Start of MATERIALS PROVIDED

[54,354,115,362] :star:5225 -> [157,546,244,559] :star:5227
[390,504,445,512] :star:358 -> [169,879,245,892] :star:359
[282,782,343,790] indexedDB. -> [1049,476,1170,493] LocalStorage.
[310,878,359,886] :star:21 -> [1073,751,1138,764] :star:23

End of MATERIALS PROVIDED
Start of MATERIALS PROVIDED

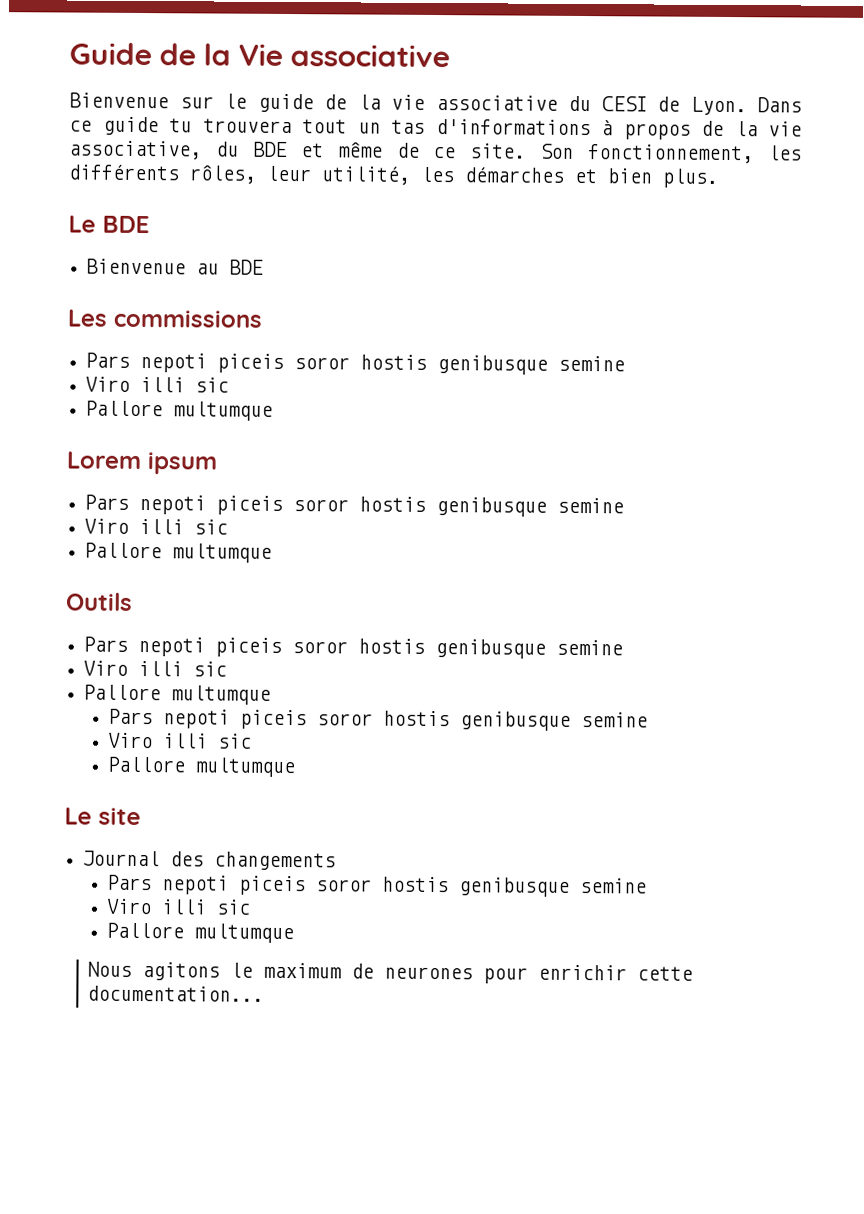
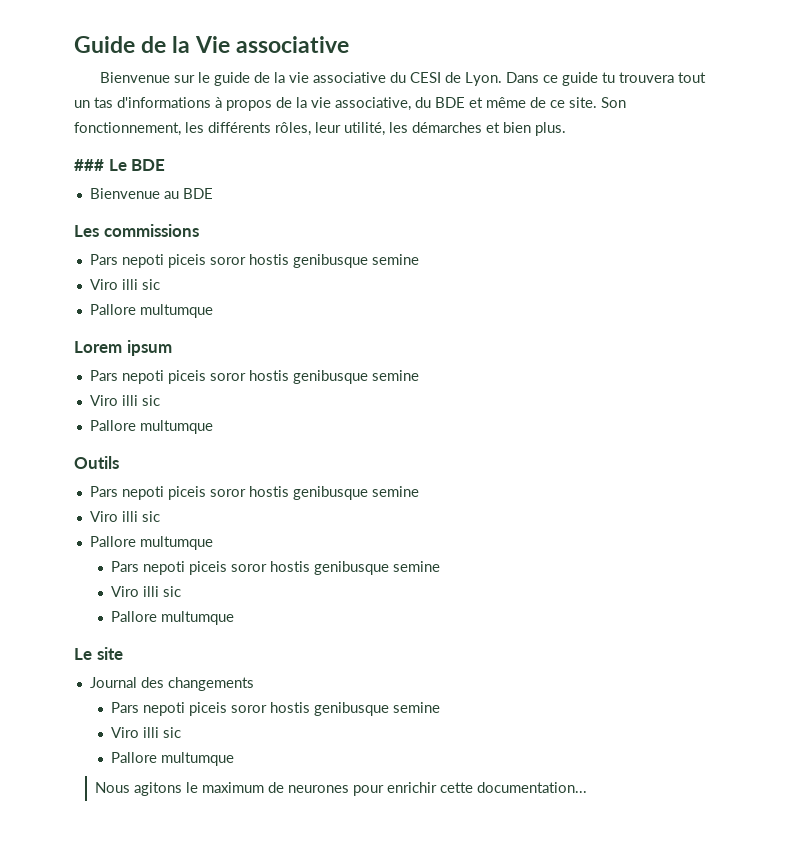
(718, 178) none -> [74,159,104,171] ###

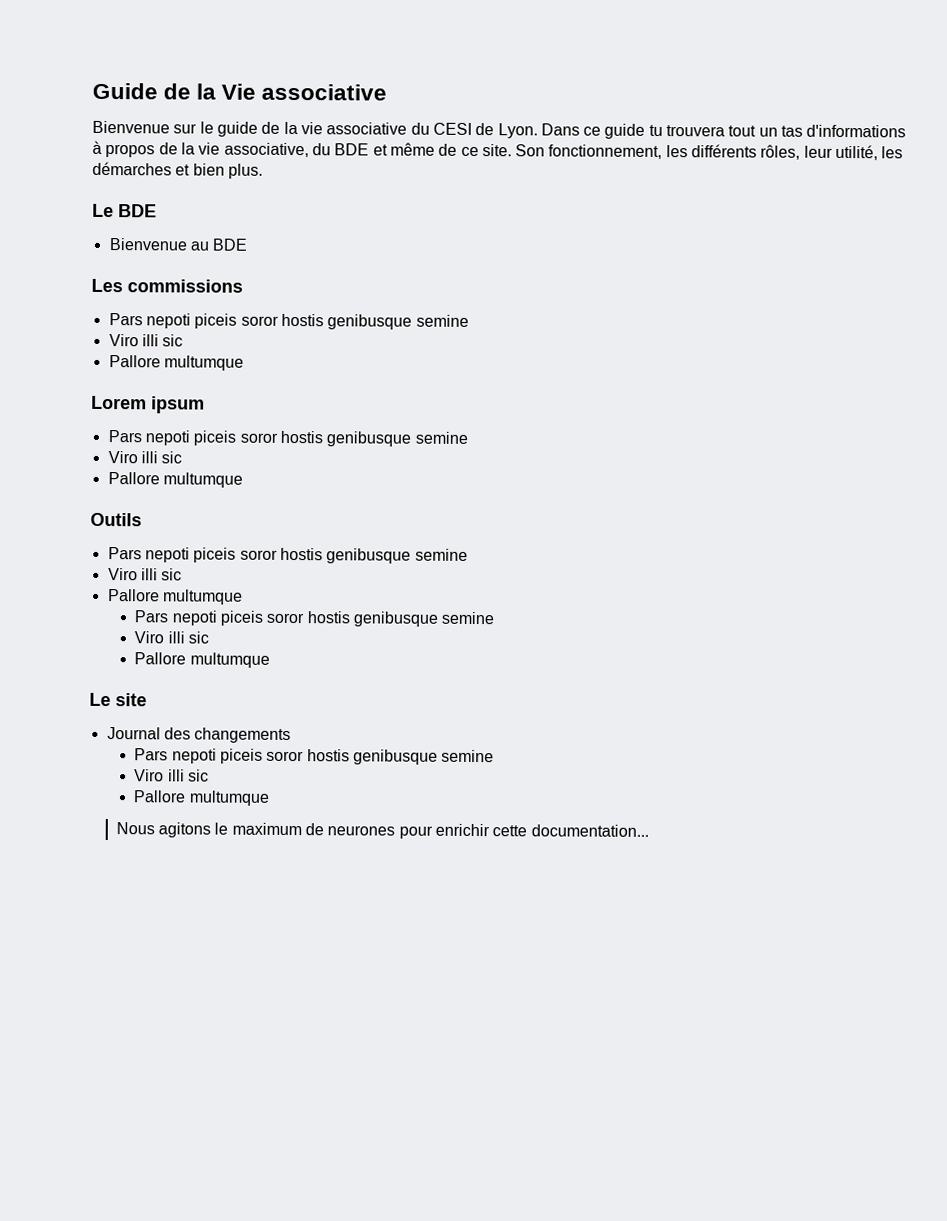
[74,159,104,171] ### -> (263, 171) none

End of MATERIALS PROVIDED
Start of MATERIALS PROVIDED

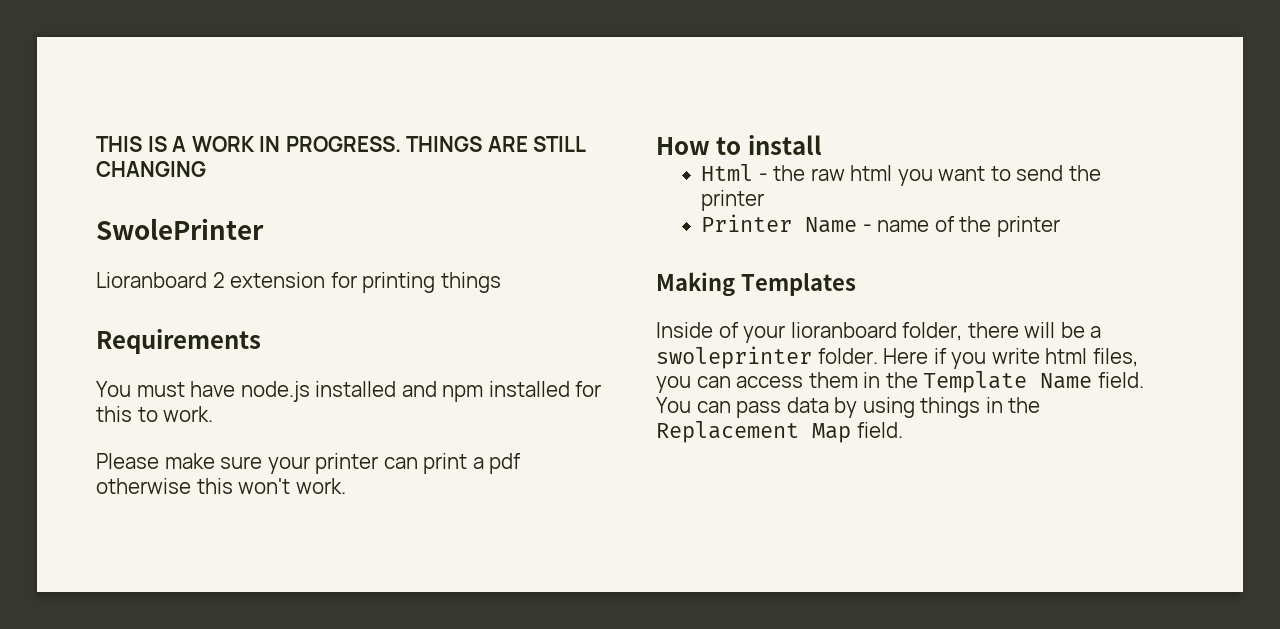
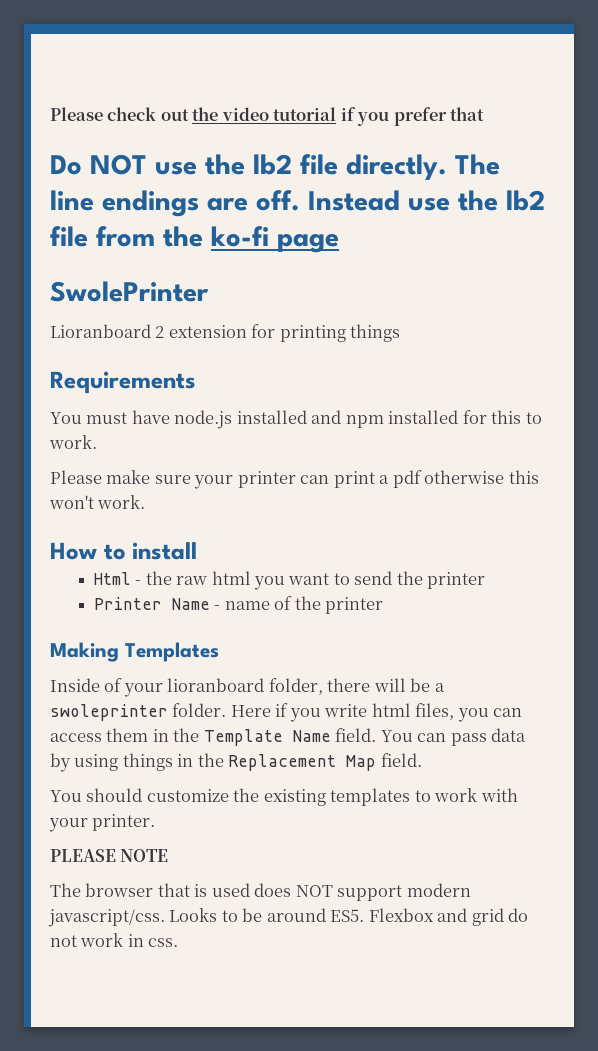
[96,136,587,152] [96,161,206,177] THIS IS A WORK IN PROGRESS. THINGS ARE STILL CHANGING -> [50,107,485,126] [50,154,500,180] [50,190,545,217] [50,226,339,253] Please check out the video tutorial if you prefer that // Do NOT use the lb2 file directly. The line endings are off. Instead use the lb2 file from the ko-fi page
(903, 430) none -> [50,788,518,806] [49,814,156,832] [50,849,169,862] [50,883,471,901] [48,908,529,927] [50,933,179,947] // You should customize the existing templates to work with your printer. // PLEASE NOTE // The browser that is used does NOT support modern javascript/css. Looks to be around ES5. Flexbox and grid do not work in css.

End of MATERIALS PROVIDED

■ ASSIGNMENT ■
Whatever else the listing above holds, retype exactly only the lines from the one containing "[54,354,115,362] :star:5225 ->" to the one containing "[310,878,359,886] :star:21 ->", both ends kept.

■ OUTPUT OF THE TASK ■
[54,354,115,362] :star:5225 -> [157,546,244,559] :star:5227
[390,504,445,512] :star:358 -> [169,879,245,892] :star:359
[282,782,343,790] indexedDB. -> [1049,476,1170,493] LocalStorage.
[310,878,359,886] :star:21 -> [1073,751,1138,764] :star:23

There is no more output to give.